Bug#925294: Does not work without extra downloads

Tue Mar 26 14:11:05 GMT 2019

control: tags -1 +wontfix

Hi Enrico,

> It would have been an entirely different story if the datasets that nltk
> needs were also packaged in Debian, so that it could have worked out of
> the box.

I totally understand your preference and I also prefer the libraries
that work out of box without network access. However, the recent
advances in the computational linguistics field (or say natural language
processing) involve more and more machine learning (including deep
learning, i.e. deep neural networks) stuff.

NLTK's data tarball includes various datasets (corpus) and pre-trained
models, and I guess some of them are highly copyright-problematic.
Pre-trained neural nets are quite involved, and there is still no clear
conclution for it. (Topic: https://lwn.net/Articles/760142/)

To make nltk-data DFSG-compatible, we may need someone with NLP
experience[1] to review all the contents, including the pre-trained
models. Models trained on non-DFSG datasets will have to be removed
as well. I can do this by myself but such workload seems not worthwhile.
I also use Spacy[2] in my research work, which also needs pre-trained
blobs. One will definitely encounter similar licensing problem if
he/she wants to package spacy-models as well.

> I am extremely reluctant to run unreviewed code that downloads random
> data from the internet in some unspecified way, and does unspecified
> things with it, to the point that I decided to give up using the library
> altogether.

If you trust Archlinux's signing keys, download this:
https://www.archlinux.org/packages/community/any/nltk-data/
That's the best suggestion I have (And I'm really doing so for myself).

> CC: debian-devel
Since this bug associates to the pretrained neural net problem.

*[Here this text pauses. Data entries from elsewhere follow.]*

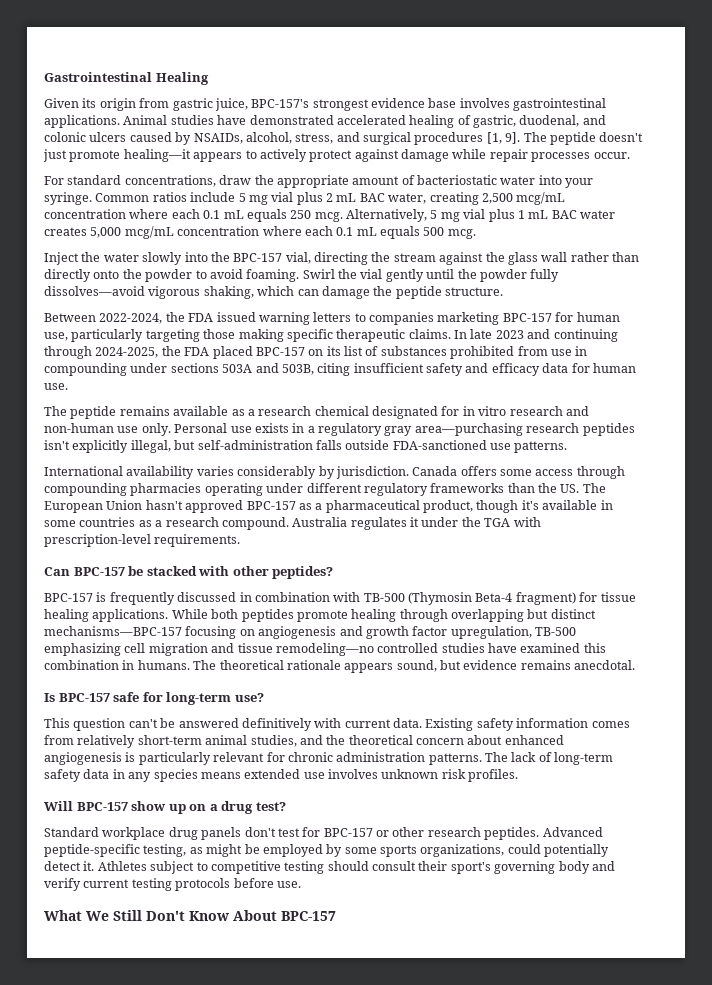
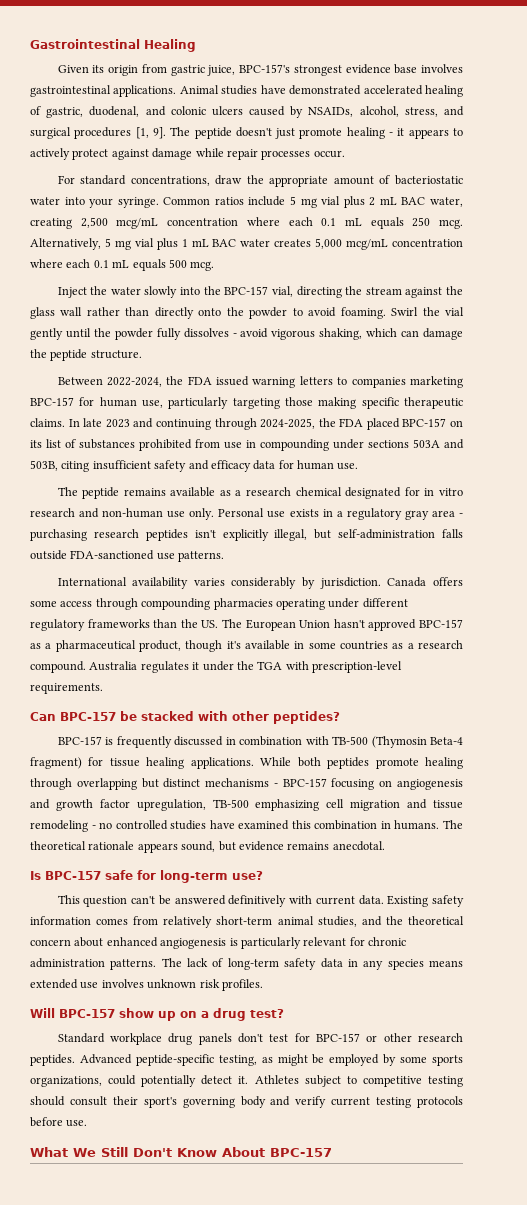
- The peptide doesn't just promote healing—it appears to actively protect against damage while repair processes occur.
+ The peptide doesn't just promote healing - it appears to actively protect against damage while repair processes occur.
- Swirl the vial gently until the powder fully dissolves—avoid vigorous shaking, which can damage the peptide structure.
+ Swirl the vial gently until the powder fully dissolves - avoid vigorous shaking, which can damage the peptide structure.
- Personal use exists in a regulatory gray area—purchasing research peptides isn't explicitly illegal, but self-administration falls outside FDA-sanctioned use patterns.
+ Personal use exists in a regulatory gray area - purchasing research peptides isn't explicitly illegal, but self-administration falls outside FDA-sanctioned use patterns.
- While both peptides promote healing through overlapping but distinct mechanisms—BPC-157 focusing on angiogenesis and growth factor upregulation, TB-500 emphasizing cell migration and tissue remodeling—no controlled studies have examined this combination in humans.
+ While both peptides promote healing through overlapping but distinct mechanisms - BPC-157 focusing on angiogenesis and growth factor upregulation, TB-500 emphasizing cell migration and tissue remodeling - no controlled studies have examined this combination in humans.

For NEW software, these key words usually implies a great possibility
that "non-DFSG blobs inside": computational linguistics, natural language
processing, computer vision, XXX (e.g. machine, deep, reinforcement,
suprevised, unsupervised) learning, artificial intelligence.
My current attitude is to avoid packaging any related data package.

[1] Experience really boosts up the copyright-reviewing speed.
[2] This might have been packaged&uploaded by Andreas.